(Entries shown)
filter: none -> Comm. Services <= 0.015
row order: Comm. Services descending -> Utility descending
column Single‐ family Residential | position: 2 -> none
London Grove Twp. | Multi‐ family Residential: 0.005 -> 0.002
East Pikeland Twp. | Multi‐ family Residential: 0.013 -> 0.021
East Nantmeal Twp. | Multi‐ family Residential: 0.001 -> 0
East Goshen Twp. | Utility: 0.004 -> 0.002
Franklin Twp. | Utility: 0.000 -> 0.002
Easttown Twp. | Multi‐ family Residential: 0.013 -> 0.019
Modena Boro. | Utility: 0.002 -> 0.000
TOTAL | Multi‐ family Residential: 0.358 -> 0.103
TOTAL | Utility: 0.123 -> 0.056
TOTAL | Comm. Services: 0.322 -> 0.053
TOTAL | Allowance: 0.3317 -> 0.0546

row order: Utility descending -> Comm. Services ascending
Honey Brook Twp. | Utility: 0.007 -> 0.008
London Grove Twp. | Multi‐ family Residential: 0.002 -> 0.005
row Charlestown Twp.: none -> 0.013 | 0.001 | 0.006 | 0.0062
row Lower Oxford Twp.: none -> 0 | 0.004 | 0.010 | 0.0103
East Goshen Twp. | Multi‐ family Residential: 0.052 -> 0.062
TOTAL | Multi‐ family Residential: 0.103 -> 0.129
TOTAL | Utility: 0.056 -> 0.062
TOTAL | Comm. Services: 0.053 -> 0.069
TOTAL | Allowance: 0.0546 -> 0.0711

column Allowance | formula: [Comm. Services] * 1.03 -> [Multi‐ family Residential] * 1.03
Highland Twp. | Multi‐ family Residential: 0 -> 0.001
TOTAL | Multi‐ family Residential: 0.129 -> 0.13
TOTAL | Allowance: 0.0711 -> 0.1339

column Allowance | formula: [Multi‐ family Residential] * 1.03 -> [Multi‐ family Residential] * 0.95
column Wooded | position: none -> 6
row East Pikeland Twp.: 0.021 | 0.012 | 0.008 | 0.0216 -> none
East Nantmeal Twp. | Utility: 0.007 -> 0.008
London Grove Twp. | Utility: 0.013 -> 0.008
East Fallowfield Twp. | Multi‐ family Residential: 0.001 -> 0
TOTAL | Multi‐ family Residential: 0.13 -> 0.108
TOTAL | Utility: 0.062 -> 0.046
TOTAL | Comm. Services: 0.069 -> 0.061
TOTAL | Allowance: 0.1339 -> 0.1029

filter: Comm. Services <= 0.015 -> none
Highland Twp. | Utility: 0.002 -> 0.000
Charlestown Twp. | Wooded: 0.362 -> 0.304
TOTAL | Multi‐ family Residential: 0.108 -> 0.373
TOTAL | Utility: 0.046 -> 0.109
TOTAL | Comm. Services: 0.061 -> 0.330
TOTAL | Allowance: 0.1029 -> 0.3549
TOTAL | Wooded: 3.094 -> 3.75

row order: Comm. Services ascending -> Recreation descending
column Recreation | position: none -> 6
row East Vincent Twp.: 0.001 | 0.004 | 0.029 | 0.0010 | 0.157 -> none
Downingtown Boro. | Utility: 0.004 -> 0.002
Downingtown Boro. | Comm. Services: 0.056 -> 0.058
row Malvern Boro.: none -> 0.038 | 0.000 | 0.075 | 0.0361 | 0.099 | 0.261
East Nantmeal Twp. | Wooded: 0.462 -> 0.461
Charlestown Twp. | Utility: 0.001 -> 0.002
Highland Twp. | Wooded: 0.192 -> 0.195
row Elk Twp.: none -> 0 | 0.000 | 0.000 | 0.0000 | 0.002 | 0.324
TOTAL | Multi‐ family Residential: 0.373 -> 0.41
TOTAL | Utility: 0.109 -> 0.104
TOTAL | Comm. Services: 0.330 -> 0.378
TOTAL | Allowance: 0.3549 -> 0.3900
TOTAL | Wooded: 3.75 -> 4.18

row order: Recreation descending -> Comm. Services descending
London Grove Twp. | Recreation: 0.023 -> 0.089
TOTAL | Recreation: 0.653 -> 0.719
(End Entries shown)
* Work to complete: Of the lines above, output exactly those from the line bearing "TOTAL | Multi‐ family Residential: 0.129" through the line bearing "column Wooded | position: none -> 6", inclusive.

* Task output:
TOTAL | Multi‐ family Residential: 0.129 -> 0.13
TOTAL | Allowance: 0.0711 -> 0.1339

column Allowance | formula: [Multi‐ family Residential] * 1.03 -> [Multi‐ family Residential] * 0.95
column Wooded | position: none -> 6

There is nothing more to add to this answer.